Fuoco
Recensione di: Michelangela Barba
TRAMA:
A Venezia, tra calli silenziose e superfici che sembrano cancellare ogni ombra, Lara insegna lingua e cultura cinese alla Ca’ Foscari e cerca nel rituale del tè un ordine capace di proteggerla dalle inquietudini. La sua relazione con Adrian, iniziata da pochi mesi e vissuta con l’intensità di un incendio, si spezza quando l’uomo scompare senza lasciare spiegazioni.
Al mistero della sparizione si aggiunge la morte di Tessa, giovane donna il cui presunto suicidio appare inspiegabile e forse collegato proprio ad Adrian. Sullo sfondo emerge il Sanctuary Relais, resort ricavato da un antico monastero su un’isola della laguna, progetto ambizioso di Adrian e del socio Marco. Mentre l’ispettore Trevisan conduce le indagini ufficiali, Lara decide di cercare la verità da sola, sostenuta dall’amica Irene e condizionata da una madre ingombrante, imprevedibile e capace di scelte estreme.
Tra false identità, doppie vite, segreti familiari e colpi di scena, Lara scopre che Adrian non era l’uomo che diceva di essere. Fuoco è un thriller psicologico in cui i rapporti personali diventano un labirinto e ogni certezza rischia di bruciare.
RECENSIONE:
“Fuoco” di Livia Sambrotta è un thriller psicologico che sceglie Venezia come ambientazione. La città, con il suo susseguirsi di calli e palazzi, monumenti e zone d’ombra, diventa un organismo vivo e ambiguo, seducente e ostile, il luogo ideale per una storia in cui nulla è davvero stabile: né l’amore né la memoria né l’identità.
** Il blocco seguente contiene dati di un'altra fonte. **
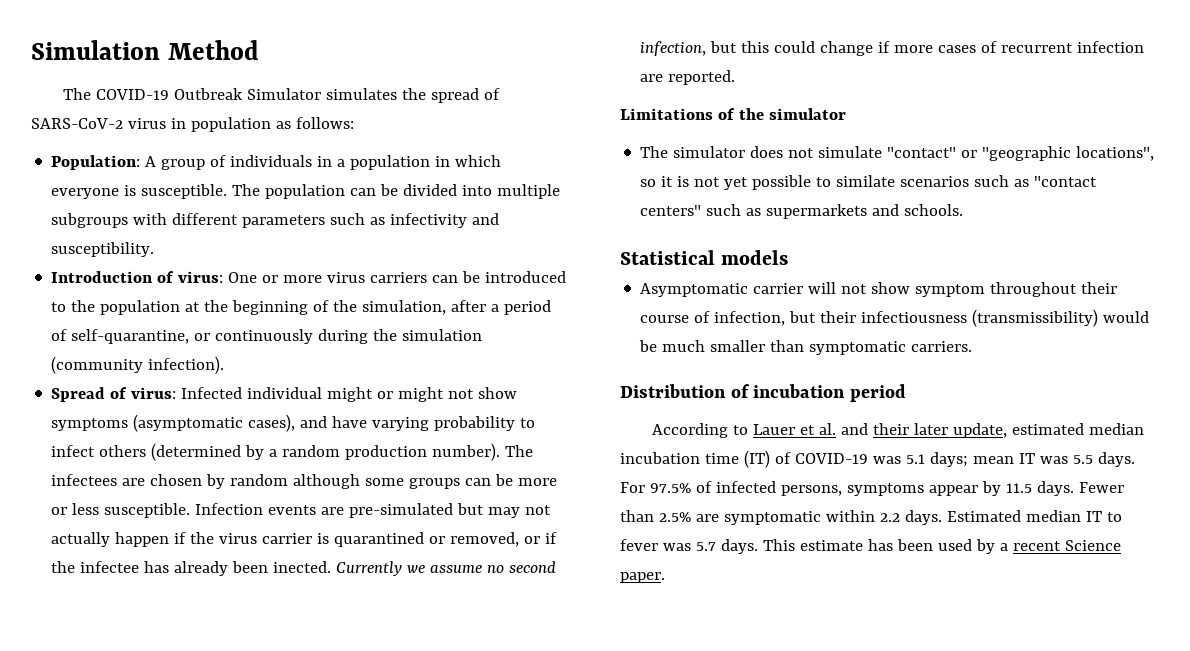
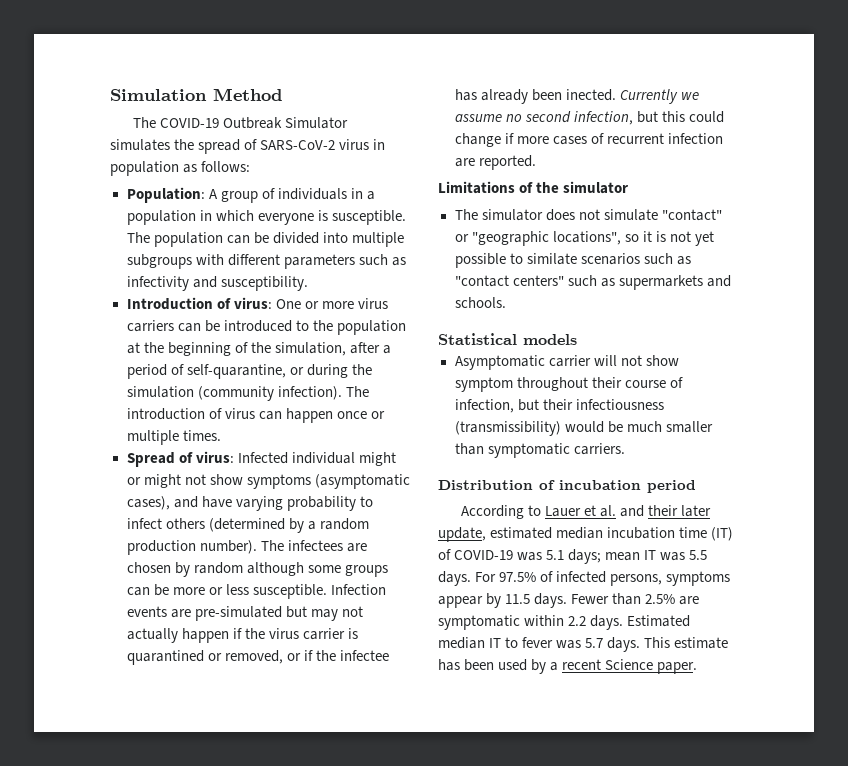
- Introduction of virus: One or more virus carriers can be introduced to the population at the beginning of the simulation, after a period of self-quarantine, or continuously during the simulation (community infection).
+ Introduction of virus: One or more virus carriers can be introduced to the population at the beginning of the simulation, after a period of self-quarantine, or during the simulation (community infection). The introduction of virus can happen once or multiple times.

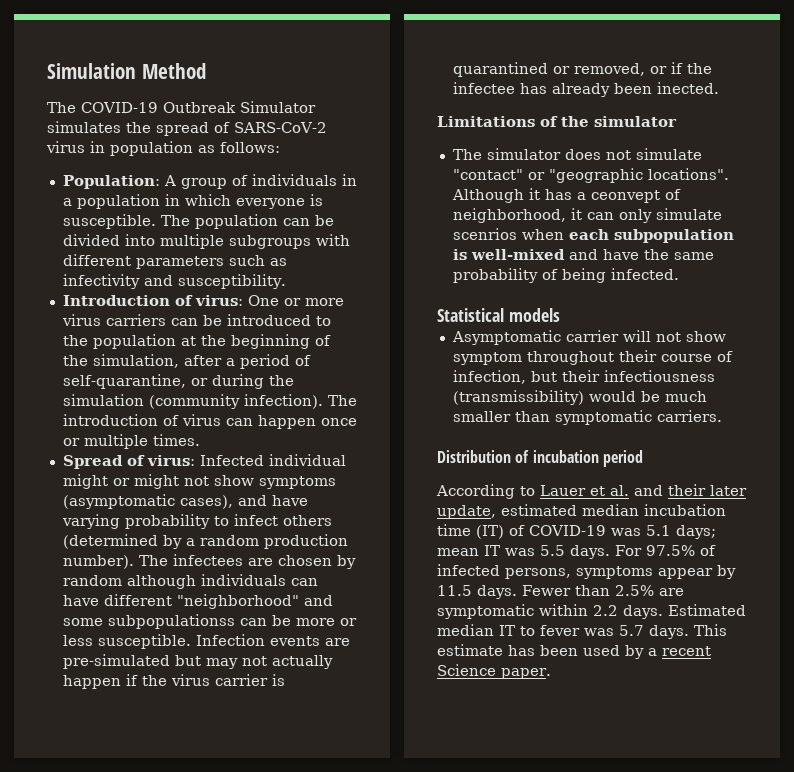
- The infectees are chosen by random although some groups can be more or less susceptible.
+ The infectees are chosen by random although individuals can have different "neighborhood" and some subpopulationss can be more or less susceptible.
- Currently we assume no second infection, but this could change if more cases of recurrent infection are reported.
- The simulator does not simulate "contact" or "geographic locations", so it is not yet possible to similate scenarios such as "contact centers" such as supermarkets and schools.
+ The simulator does not simulate "contact" or "geographic locations". Although it has a ceonvept of neighborhood, it can only simulate scenrios when each subpopulation is well-mixed and have the same probability of being infected.

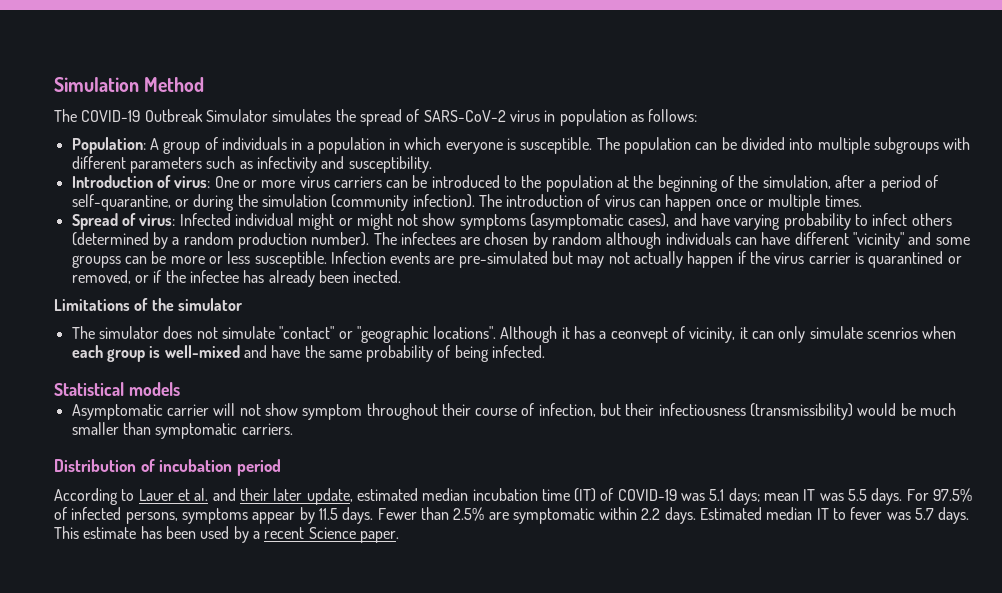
- The infectees are chosen by random although individuals can have different "neighborhood" and some subpopulationss can be more or less susceptible.
+ The infectees are chosen by random although individuals can have different "vicinity" and some groupss can be more or less susceptible.
- Although it has a ceonvept of neighborhood, it can only simulate scenrios when each subpopulation is well-mixed and have the same probability of being infected.
+ Although it has a ceonvept of vicinity, it can only simulate scenrios when each group is well-mixed and have the same probability of being infected.

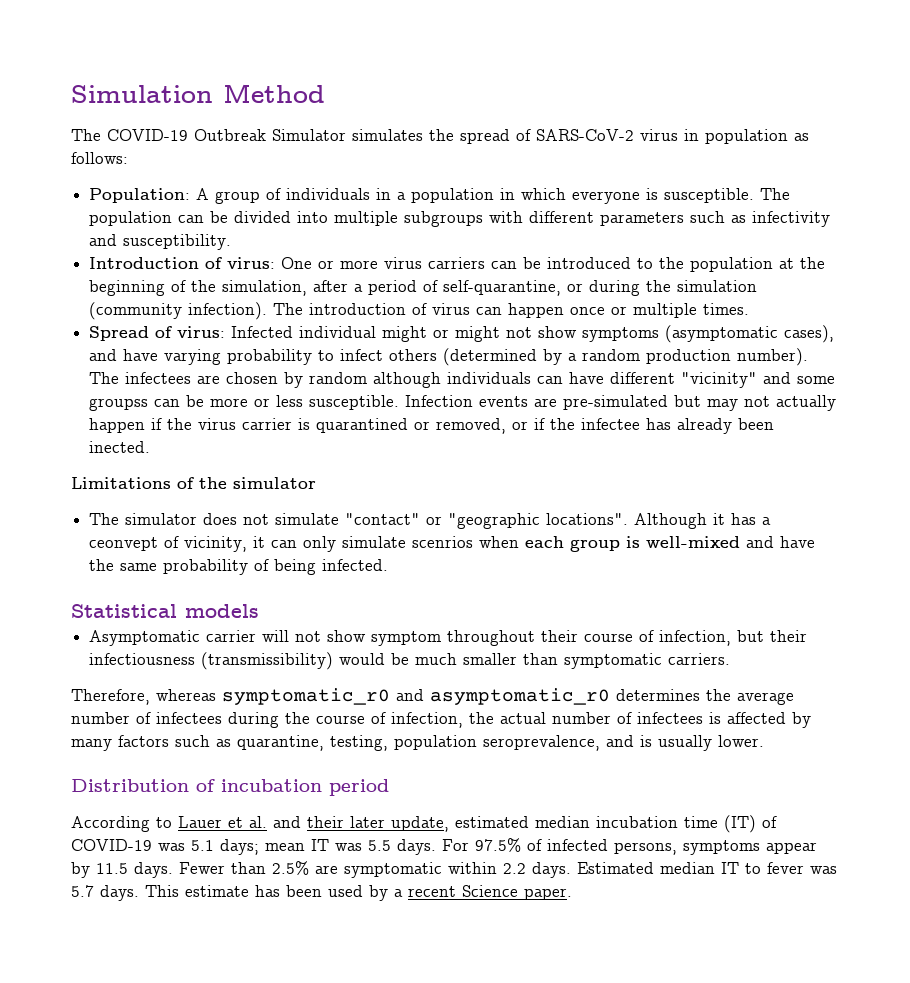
+ Therefore, whereas symptomatic_r0 and asymptomatic_r0 determines the average number of infectees during the course of infection, the actual number of infectees is affected by many factors such as quarantine, testing, population seroprevalence, and is usually lower.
Al centro del romanzo c’è Lara, insegnante veneziana, fragile ma ostinata, segnata da ferite interiori, rapporti familiari soffocanti e da una relazione sentimentale tanto intensa quanto inquietante. Adrian Faure, l’uomo che frequenta da cinque mesi, è affascinante, sfuggente, misterioso. Quando scompare improvvisamente, lasciando dietro di sé più domande che tracce, Lara viene trascinata in una spirale di sospetti, bugie e rivelazioni.
Un suicidio con molti lati oscuri, l’ombra di un ambiguo resort legato proprio ad Adrian, i debiti, i ricatti e le tensioni familiari compongono progressivamente un mosaico cupo, dove ogni tessera sembra confermare che la verità sia molto più disturbante di quanto possa apparire.
Ma Lara non cerca soltanto di capire che fine abbia fatto Adrian o quale sia il legame tra la sua scomparsa e altri eventi violenti. Cerca anche di decifrare le proprie paure, la dipendenza emotiva, il senso di colpa, la difficoltà di distinguere l’intuizione dalla paranoia.
“Fuoco” è un thriller dell’ambiguità: il pericolo non arriva solo dall’esterno ma anche dalla percezione alterata, dalla memoria traumatica, dalle manipolazioni subite e forse mai davvero comprese.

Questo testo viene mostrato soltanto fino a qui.